# unable to delete files or folders in outlook 2003 using shift+delete



## glennopeko (Jul 27, 2010)

Hi!

Essentially my inbox is at max capacity and typically it requires me to use the shift+delete key to permanently delete some messages before things start to function normally again. However THIS time when I use the shift+delete key it will NOT let me delete files, folders etc. I also cannot empty my trash and I even tried to use the "rules" to try and delete some of the messages that are currently stuck in my outbox (was using yousendit to send some bigger files) but after that rule runs I still get the same message to use shift+delete to permanently delete the messages. 

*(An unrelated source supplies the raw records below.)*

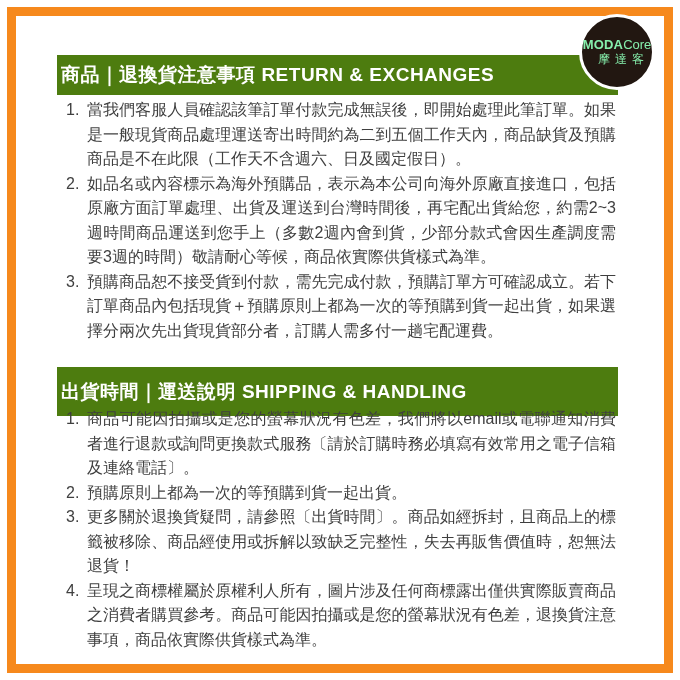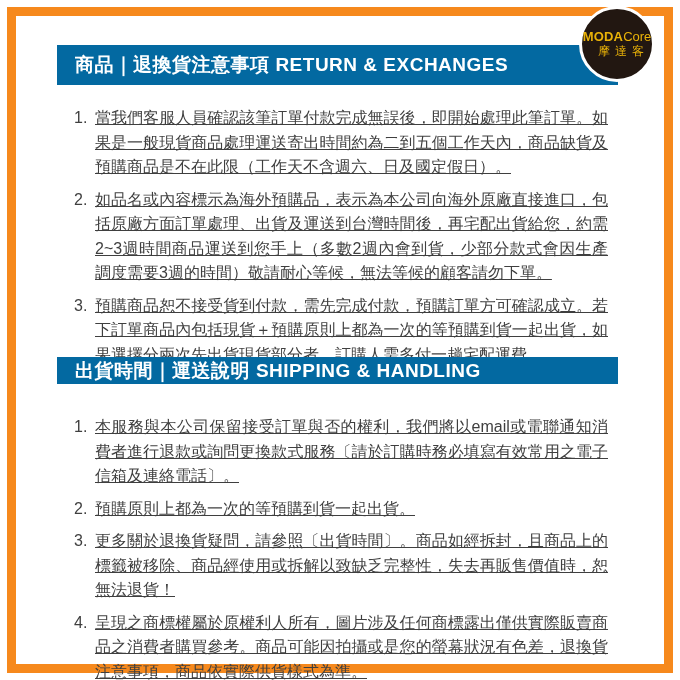--- a/index.html
+++ b/index.html
@@ -44,13 +44,13 @@
   .logo {
     position: absolute;
     left: 579px;
-    top: 6px;
+    top: 14px;
     width: 70px;
     height: 70px;
     background: #221711;
     border: 3px solid #ffffff;
     border-radius: 50%;
-    color: #eab308;
+    color: #86efac;
     display: flex;
     flex-direction: column;
     align-items: center;

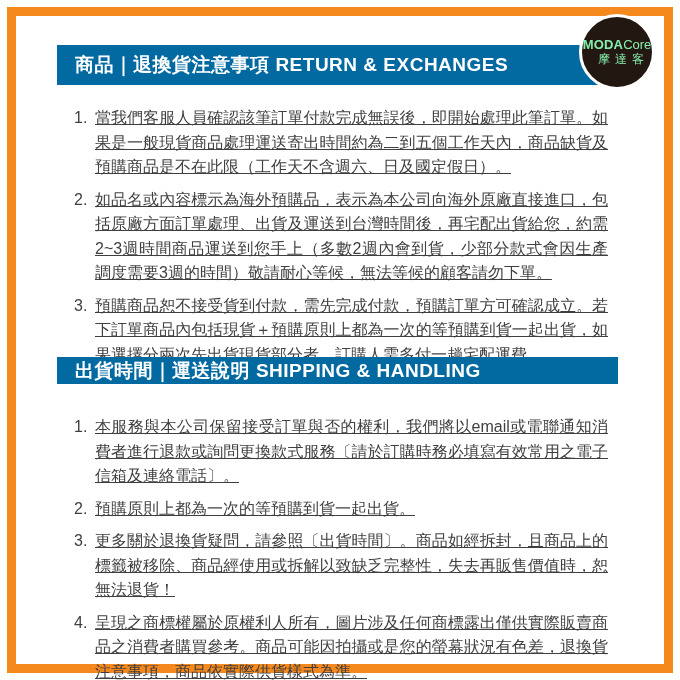--- a/index.html
+++ b/index.html
@@ -28,15 +28,16 @@
     position: absolute;
     left: 57px;
     width: 561px;
-    background: #0369a1;
+    background: #4d7c0f;
     color: #ffffff;
     font-weight: bold;
     font-size: 19px;
     letter-spacing: 0.5px;
     display: flex;
     align-items: center;
-    padding-left: 18px;
+    padding-left: 4px;
     box-sizing: border-box;
+    margin-top: 10px;
   }
   .header-bar.returns { top: 45px; height: 40px; }
   .header-bar.shipping { top: 357px; height: 27px; }

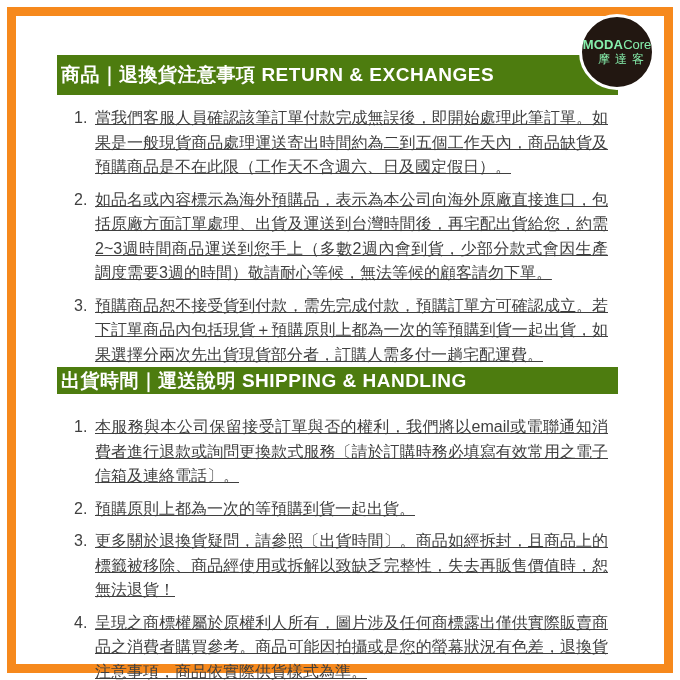--- a/index.html
+++ b/index.html
@@ -87,8 +87,7 @@
     counter-increment: n;
     position: relative;
     padding-left: 21px;
-    margin: 8px;
-    text-decoration: underline;
+    margin: 0;
   }
   .notice-list li::before {
     content: counter(n) ".";

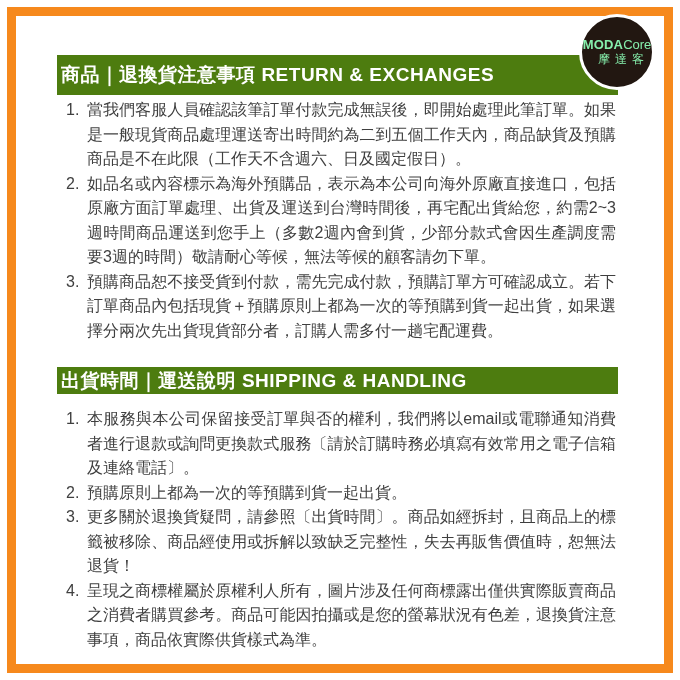--- a/index.html
+++ b/index.html
@@ -116,7 +116,7 @@
 
   <ol class="notice-list returns">
     <li>當我們客服人員確認該筆訂單付款完成無誤後，即開始處理此筆訂單。如果是一般現貨商品處理運送寄出時間約為二到五個工作天內，商品缺貨及預購商品是不在此限（工作天不含週六、日及國定假日）。</li>
-    <li>如品名或內容標示為海外預購品，表示為本公司向海外原廠直接進口，包括原廠方面訂單處理、出貨及運送到台灣時間後，再宅配出貨給您，約需2~3週時間商品運送到您手上（多數2週內會到貨，少部分款式會因生產調度需要3週的時間）敬請耐心等候，無法等候的顧客請勿下單。</li>
+    <li>如品名或內容標示為海外預購品，表示為本公司向海外原廠直接進口，包括原廠方面訂單處理、出貨及運送到台灣時間後，再宅配出貨給您，約需2~3週時間商品運送到您手上（多數2週內會到貨，少部分款式會因生產調度需要3週的時間）敬請耐心等候，商品依實際供貨樣式為準。</li>
     <li>預購商品恕不接受貨到付款，需先完成付款，預購訂單方可確認成立。若下訂單商品內包括現貨＋預購原則上都為一次的等預購到貨一起出貨，如果選擇分兩次先出貨現貨部分者，訂購人需多付一趟宅配運費。</li>
   </ol>
 

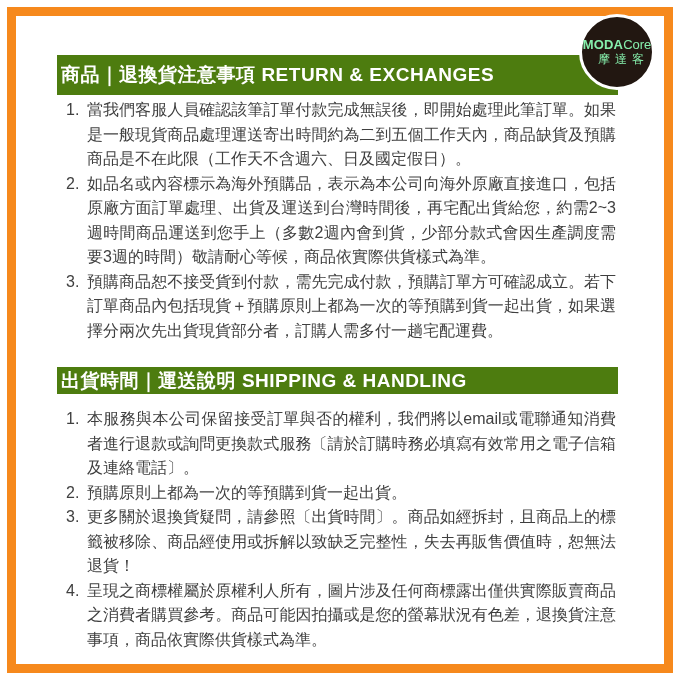--- a/index.html
+++ b/index.html
@@ -40,7 +40,7 @@
     margin-top: 10px;
   }
   .header-bar.returns { top: 45px; height: 40px; }
-  .header-bar.shipping { top: 357px; height: 27px; }
+  .header-bar.shipping { top: 357px; height: 49px; }
 
   .logo {
     position: absolute;

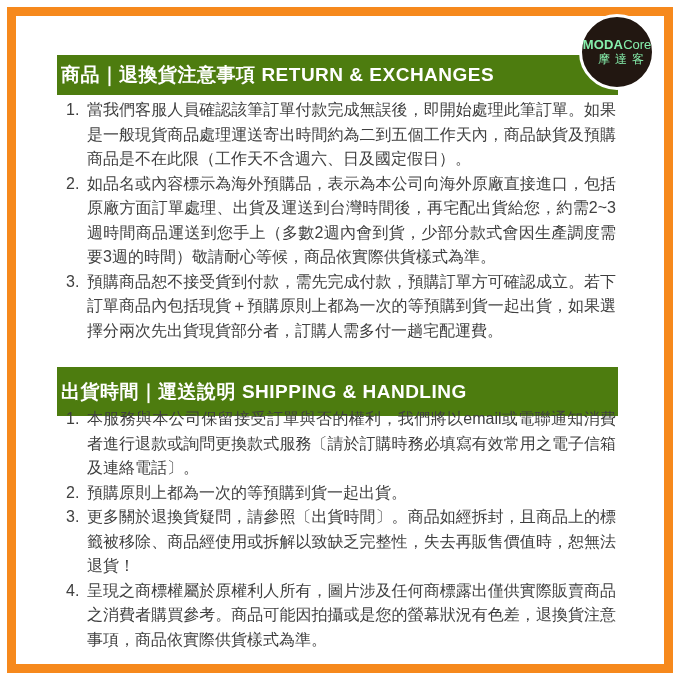--- a/index.html
+++ b/index.html
@@ -125,7 +125,7 @@
   </div>
 
   <ol class="notice-list shipping">
-    <li>本服務與本公司保留接受訂單與否的權利，我們將以email或電聯通知消費者進行退款或詢問更換款式服務〔請於訂購時務必填寫有效常用之電子信箱及連絡電話〕。</li>
+    <li>商品可能因拍攝或是您的螢幕狀況有色差，我們將以email或電聯通知消費者進行退款或詢問更換款式服務〔請於訂購時務必填寫有效常用之電子信箱及連絡電話〕。</li>
     <li>預購原則上都為一次的等預購到貨一起出貨。</li>
     <li>更多關於退換貨疑問，請參照〔出貨時間〕。商品如經拆封，且商品上的標籤被移除、商品經使用或拆解以致缺乏完整性，失去再販售價值時，恕無法退貨！</li>
     <li>呈現之商標權屬於原權利人所有，圖片涉及任何商標露出僅供實際販賣商品之消費者購買參考。商品可能因拍攝或是您的螢幕狀況有色差，退換貨注意事項，商品依實際供貨樣式為準。</li>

I am kind of stuck because I can't deleet and the mailbox is at max capacity. Note that archive is not working either so that option has not been available.

Any ideas??

restarting outlook does not help either.

Many Thanks
Glenn


----------



## glennopeko (Jul 27, 2010)

I also tried to use the repair inbox as reported by some other people with a similar problem but that didn't work. Essentially it seems that the problem is tied into these 5 files sitting in my yousendit outbox folder (which are large files) and I seem to have no way of deleting.

Glenn


----------



## djaburg (May 15, 2008)

Basically if your PST is completely full, most often the delete function doesn't work correctly even (at times) with shift. I'd recommend moving some files to your archive folder to free up enough space to start deleting your files. If you don't have an archive folder you can easily create one. Keep in mind you have the ability to create many pst files for moving files you want to save. I usually recommend just monitoring and not letting it get full, but depending on job function some require maintaining a long history. Also once you've delete or moved files, sometimes you need to compact the pst file to regain "free space". To do that go to FILE>DATA FILE MANAGEMENT and use the tools there.


----------